Le tout, accompagné de musiques du bon vieux temps, comme ce Night and Day (1932) de Cole Porter ou le Star Splangled Banner (1969) de Jimi Hendrix contestant à Woodstock la Guerre du Viêt Nam, ainsi que de lieder romantiques chantés natürlich en allemand et de sons électro-acoustiques de tendance noisy, industrielle, mécanique – on pense alors aux vers de Jean Ferrat : « Ma môme, elle pose pas pour les magazines, elle travaille en usine, à Créteil. »
Le Jour et la nuit, titre d’une partition de Léon Minkus, est également celui d’un ballet de Janine Charrat qui fut porté à l’écran en 1952 par Jean Benoit-Lévy. La pièce de Diverrès fait songer au... Songe d’une nuit d’été de Shakespeare, où figurait, entre autres, le personnage de Bottom caractérisé par sa tête d’âne, pièce qui fit l’objet d’adaptations chorégraphiques par Petipa, Fokine, Christensen, Taras, Ashton et Balanchine.

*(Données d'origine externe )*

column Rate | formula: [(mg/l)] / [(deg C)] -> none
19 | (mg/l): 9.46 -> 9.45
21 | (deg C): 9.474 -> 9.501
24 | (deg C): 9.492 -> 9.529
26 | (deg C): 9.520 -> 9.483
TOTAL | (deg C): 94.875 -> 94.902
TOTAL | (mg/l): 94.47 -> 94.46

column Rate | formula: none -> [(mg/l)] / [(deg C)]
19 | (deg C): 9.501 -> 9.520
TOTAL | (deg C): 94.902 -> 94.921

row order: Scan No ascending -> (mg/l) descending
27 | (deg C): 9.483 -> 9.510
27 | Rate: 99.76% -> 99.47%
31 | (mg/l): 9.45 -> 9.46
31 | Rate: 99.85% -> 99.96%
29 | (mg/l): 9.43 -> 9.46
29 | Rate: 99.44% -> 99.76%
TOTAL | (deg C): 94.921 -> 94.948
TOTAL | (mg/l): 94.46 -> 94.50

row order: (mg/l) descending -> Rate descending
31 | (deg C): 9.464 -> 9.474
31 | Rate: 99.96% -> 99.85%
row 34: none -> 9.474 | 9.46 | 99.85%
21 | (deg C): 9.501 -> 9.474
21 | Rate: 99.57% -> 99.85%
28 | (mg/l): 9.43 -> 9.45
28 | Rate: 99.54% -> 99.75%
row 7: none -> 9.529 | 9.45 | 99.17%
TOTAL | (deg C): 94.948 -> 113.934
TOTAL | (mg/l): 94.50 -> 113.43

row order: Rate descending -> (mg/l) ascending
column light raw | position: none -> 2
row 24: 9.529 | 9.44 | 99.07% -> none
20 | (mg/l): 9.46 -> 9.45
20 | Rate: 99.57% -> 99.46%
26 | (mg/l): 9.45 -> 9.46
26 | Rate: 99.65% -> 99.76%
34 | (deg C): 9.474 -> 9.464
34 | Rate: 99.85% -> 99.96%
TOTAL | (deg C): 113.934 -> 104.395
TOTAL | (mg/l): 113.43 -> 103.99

Galerie photo © Nicolas Joubert
La chorégraphie de Diverrès ne vise pas à l’unité stylistique et sa structure paraîtra décousue à plus d’un. Cet informel assumé avec, au final, l’inévitable séquence de ballroom et ses figures imposées du revival jerk, la compagnie au complet étant emperruquée et vêtue Op Art, manière Vasarely, suffisent-ils à rendre actuelle, contemporaine ou simplement moderne l’œuvre ? Pas sûr. D’une part, le néoclassique (demi-pointes, attitudes, port de bras, gracieuseté, etc.) domine là où l’on espérait des danses plus... animales. De l’autre, même si cela ne veut naturellement rien dire, le public de la première ne nous a pas semblé particulièrement enthousiaste et ses rappels ont été contingentés.
Les gueules ouvertes de personnages plus ou moins bestiaux d’où jaillissent des langues lubriques remémorent les fables de La Fontaine revues et corrigées par Bob Wilson pour la Comédie-Française.
Pour ce qui est de la danse, Catherine Diverrès a, logiquement, démocratiquement, distribué sa troupe composite, en majorité masculine, où coexistent diverses morphologies. Mentionnons les artistes : Pilar Andres Contreras, Alexandre Bachelard, Lee Davern, Nathan Freyermuth, Harris Gkekas, Capucine Goust, Isabelle Kurzi, Rafael Pardillo, Emilio Urbina. Formés à plusieurs disciplines – classique, théâtre, cirque, mime – ils sont remarquables. Une mention spéciale revient à Capucine Goust, élégante, fine, suggestive, aérienne. Elle est le fil conducteur de la pièce.
Galerie photo © Nicolas Joubert
Il faut louer la qualité de la production, les costumes de Cidalia Da Costa et Anne Yarmola, les lumières de Marie-Christine Soma et Fabien Bossard, les effets sonores de Kenan Trévien et les décors simples mais qui font leur effet de Laurent Peduzzi. Diverrès garde le meilleur pour la fin : le numéro à échasses qui illustre le Night and Day de Cole Porter immortalisé par Fred Astaire dans The Gay Divorcee. On repense à son hommage à Bojangles dans Swing Time, des prothèses lui étirant démesurément les jambes.
Nicolas Villodre
Vu le 13 février à la Maison des arts de Créteil.